Here’s the relevant text, translated to English:

… We wish to emphasize that in future in all cities, markets and in the country, the only ingredients used for the brewing of beer must be Barley, Hops and Water. Whosoever knowingly disregards or transgresses upon this ordinance, shall be punished by the Court authorities’ confiscating such barrels of beer, without fail.

I’m guessing the Court authorities never, ever paid for beer. “Yeah, I’m pretty sure I taste some cassis in this doppelbock. I’m going to have to confiscate it. For my belly.

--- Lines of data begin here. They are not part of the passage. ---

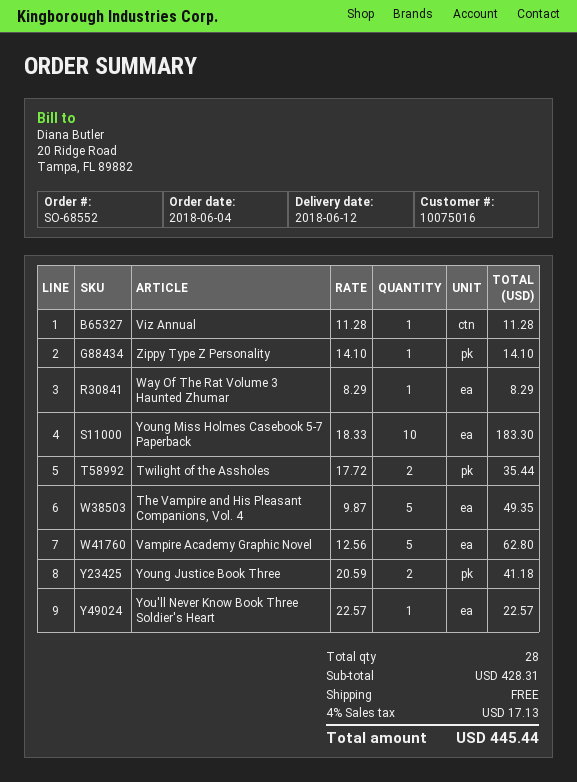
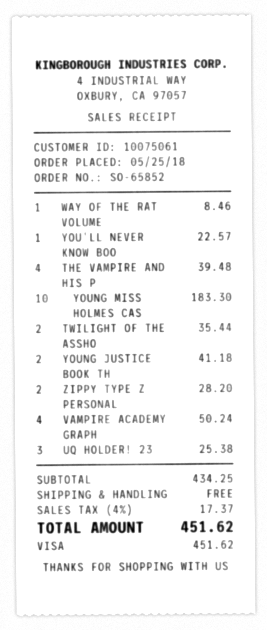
order number: SO-68552 -> SO-65852
order date: 2018-06-04 -> 2018-05-25
customer number: 10075016 -> 10075061
Viz Annual: 1 for 11.28 -> none
Zippy Type Z Personality: 1 for 14.10 -> 2 for 28.20
Way Of The Rat Volume 3 Haunted Zhumar: 1 for 8.29 -> 1 for 8.46
The Vampire and His Pleasant Companions, Vol. 4: 5 for 49.35 -> 4 for 39.48
Vampire Academy Graphic Novel: 5 for 62.80 -> 4 for 50.24
UQ HOLDER! 23: none -> 3 for 25.38
subtotal: 428.31 -> 434.25
tax: 4% = 17.13 -> 4% = 17.37
total: 445.44 -> 451.62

I selected beers that all included something funky. Each beer was poured behind closed doors; tasters (aka our party guests) were asked to identify the Reinheitsgebot-violating ingredient from a list. I’ll be honest – I thought this would be the easiest challenge to date. But identifying some of the flavors proved difficult, especially in the berry department. Here’s what I poured:

  • Jasmine: Avatar Jasmine IPA, Elysian Brewing
  • Espresso: Overcast Espresso Stout, Oakshire Brewing
  • Chocolate: Imperial Chokolat, Southern Tier Brewing
  • Blueberry: Bluebeery Ale, Marin Brewing
  • Raspberry: Wild Raspberry Ale, Great Divide Brewing
  • Honey, Basil: Organic Honey Basil, Bison Brewing
  • Chipotle Pepper: Chipotle Ale, Rogue Brewing
  • Apricot: Aprihop: Dogfish Head Brewery

Of the bunch, I’d say the Aprihop (beer review at 999 Beers), Jasmine IPA and Overcast are in the category of “beers I’d definitely drink again.”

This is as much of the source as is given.